CertiK believes in cryptocurrency scammers’ usage of black market identies to remain anonymous – The Financial Express

The Financial Express
Cryptocurrency scammers are believed to have access to black market individuals who intend to associate themselves with fraudulent projects for a price of eight dollars, as stated by blockchain security firm called CertiK, according to Cointelegraph.
According to Cointelegraph, the individuals have been described by CertiK as “Professional KYC actors,” who aim to gain trust in the cryptocurrency community before an “insider hack or exit scam.” Reportedly, other applications of these Know Your Customer (KYC) actors including stealing identities to open up bank or exchange accounts on behalf of the bad actors. 
On the basis of information by Cointelegraph, through a November 17, 2022, blog post, CertiK analysts found more than 20 underground marketplaces hosted on Telegram, Discord, mobile applications, and gig websites for recruitment of KYC actors for KYC purposes such as “to open a bank or exchange account from a developing country.” More expensive jobs include the KYC actor’s association with the face and name on a fraudulent project. It is believed that certain roles results in the actor’s payment of $500 a week if the actor played the role of CEO for a malicious project but the KYC actor market was considered “marginal” in comparison to the market for already KYCed bank and cryptocurrency exchange accounts. 

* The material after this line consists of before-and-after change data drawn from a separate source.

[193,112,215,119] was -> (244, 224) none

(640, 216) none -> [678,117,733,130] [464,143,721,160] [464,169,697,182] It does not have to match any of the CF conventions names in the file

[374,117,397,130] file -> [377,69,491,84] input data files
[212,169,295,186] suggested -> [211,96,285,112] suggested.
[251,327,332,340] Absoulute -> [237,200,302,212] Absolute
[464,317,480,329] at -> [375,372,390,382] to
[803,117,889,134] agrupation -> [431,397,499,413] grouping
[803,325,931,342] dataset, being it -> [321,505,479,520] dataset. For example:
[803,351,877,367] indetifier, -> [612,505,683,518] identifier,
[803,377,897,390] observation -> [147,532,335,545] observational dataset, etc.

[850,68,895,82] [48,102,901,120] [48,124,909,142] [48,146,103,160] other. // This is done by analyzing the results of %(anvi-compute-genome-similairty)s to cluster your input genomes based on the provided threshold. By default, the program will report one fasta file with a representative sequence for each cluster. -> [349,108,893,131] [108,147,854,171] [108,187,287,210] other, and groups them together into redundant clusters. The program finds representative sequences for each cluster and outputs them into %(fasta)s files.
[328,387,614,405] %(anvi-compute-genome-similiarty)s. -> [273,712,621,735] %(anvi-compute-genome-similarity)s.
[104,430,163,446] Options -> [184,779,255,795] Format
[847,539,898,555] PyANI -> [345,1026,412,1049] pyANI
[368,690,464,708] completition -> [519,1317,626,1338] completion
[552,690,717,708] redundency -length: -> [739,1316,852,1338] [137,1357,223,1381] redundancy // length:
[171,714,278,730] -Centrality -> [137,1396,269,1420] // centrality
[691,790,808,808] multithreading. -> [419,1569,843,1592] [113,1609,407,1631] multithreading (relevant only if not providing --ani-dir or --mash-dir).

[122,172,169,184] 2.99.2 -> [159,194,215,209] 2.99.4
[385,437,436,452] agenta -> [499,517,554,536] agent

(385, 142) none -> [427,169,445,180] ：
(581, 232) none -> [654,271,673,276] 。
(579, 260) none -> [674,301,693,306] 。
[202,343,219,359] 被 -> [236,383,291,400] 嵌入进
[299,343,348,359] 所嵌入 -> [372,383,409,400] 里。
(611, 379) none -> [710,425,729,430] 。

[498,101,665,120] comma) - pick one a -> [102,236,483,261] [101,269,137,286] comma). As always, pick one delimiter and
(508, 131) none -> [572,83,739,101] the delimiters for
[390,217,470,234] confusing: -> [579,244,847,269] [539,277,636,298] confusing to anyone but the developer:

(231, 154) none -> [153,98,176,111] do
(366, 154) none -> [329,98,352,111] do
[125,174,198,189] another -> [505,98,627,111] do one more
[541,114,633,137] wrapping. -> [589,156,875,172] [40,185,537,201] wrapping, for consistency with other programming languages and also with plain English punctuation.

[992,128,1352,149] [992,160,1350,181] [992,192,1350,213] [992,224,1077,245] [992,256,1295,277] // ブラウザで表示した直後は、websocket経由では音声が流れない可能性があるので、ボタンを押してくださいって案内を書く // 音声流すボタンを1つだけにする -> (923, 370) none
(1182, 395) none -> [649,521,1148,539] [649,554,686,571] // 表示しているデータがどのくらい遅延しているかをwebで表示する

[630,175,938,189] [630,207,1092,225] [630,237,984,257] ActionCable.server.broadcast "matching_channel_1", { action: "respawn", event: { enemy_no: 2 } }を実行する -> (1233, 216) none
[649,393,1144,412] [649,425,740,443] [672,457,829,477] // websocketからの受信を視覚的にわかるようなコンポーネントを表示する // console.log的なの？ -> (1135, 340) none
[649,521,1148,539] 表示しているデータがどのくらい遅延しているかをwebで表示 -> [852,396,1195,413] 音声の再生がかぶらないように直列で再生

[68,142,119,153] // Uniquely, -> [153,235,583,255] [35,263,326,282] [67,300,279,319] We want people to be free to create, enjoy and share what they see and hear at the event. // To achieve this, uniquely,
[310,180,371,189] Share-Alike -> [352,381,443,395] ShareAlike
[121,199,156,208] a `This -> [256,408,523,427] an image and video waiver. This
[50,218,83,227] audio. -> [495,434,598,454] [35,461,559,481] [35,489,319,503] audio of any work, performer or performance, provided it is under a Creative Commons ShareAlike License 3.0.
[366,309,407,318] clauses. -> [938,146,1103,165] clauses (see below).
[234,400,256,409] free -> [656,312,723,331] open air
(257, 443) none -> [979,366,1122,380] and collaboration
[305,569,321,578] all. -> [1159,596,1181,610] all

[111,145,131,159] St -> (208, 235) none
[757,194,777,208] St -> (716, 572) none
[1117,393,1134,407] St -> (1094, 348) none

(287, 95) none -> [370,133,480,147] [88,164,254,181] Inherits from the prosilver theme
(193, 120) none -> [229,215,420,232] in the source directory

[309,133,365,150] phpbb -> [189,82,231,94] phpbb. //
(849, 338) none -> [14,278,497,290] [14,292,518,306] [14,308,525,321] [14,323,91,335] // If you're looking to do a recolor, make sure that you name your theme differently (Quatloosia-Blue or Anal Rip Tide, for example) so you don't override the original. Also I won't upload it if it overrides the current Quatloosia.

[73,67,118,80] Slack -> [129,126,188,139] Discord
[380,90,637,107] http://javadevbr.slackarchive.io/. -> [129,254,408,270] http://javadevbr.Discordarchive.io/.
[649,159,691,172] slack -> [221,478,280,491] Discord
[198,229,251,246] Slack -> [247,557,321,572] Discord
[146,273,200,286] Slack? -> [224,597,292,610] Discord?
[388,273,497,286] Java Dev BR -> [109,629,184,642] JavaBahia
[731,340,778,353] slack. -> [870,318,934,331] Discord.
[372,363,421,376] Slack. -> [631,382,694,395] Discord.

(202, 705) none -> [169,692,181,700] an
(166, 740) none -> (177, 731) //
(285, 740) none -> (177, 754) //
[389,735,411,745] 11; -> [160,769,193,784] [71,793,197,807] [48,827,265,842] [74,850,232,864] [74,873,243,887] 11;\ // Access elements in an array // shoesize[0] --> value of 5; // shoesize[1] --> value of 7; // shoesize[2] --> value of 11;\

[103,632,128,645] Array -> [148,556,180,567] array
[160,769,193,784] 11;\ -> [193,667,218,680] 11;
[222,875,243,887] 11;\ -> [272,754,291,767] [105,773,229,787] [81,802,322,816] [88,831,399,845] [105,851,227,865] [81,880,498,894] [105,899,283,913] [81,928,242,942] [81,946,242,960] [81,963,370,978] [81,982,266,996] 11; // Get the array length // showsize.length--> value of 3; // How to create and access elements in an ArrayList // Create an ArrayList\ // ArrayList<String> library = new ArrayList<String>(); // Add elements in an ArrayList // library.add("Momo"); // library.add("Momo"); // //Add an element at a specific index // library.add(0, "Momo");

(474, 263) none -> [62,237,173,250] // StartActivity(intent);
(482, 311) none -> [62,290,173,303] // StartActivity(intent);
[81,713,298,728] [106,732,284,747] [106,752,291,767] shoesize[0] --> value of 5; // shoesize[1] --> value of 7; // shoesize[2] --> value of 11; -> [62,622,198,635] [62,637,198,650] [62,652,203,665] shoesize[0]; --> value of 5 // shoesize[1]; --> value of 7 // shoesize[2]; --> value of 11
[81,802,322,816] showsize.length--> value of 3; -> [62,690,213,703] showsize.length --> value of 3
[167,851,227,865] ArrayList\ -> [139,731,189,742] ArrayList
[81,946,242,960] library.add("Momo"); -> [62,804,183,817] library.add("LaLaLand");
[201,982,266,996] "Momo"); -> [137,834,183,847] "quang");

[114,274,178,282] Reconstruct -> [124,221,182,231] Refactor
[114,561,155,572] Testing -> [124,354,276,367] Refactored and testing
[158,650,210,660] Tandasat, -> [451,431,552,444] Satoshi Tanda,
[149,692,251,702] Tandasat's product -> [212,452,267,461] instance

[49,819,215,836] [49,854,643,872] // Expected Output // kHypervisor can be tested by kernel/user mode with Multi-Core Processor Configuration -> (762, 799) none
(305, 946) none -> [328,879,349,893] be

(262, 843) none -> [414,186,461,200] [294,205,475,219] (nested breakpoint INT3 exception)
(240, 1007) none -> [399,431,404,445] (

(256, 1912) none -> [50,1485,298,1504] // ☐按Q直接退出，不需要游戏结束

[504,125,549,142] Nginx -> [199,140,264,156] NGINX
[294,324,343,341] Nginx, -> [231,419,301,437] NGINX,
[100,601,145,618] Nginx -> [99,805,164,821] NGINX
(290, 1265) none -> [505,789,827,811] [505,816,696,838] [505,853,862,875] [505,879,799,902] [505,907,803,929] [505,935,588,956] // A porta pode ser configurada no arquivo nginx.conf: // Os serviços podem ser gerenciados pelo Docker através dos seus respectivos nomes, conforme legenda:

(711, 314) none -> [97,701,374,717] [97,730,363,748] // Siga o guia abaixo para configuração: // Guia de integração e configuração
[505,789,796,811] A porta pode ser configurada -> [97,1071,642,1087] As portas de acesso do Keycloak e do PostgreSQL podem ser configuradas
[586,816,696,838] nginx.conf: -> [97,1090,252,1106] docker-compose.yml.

Moreover, Cointelegraph noted that CertiK gave warnings on 40 websites claiming to vet cryptocurrency projects, and offer “KYC badges are “worthless,” on account of the services being “too superficial to detect fraud or simply too amateur to detect insider threats.” The platform made the addition that the teams responsible for these websites are “missing the needed “investigation methodology, training, and experience,”” which means the badges being used by scammers to mislead the community and investors. For example, in recent developments, French units made use of on-chain analysis to find and charge individuals who stole non-fungible tokens (NFTs) using a phishing scam.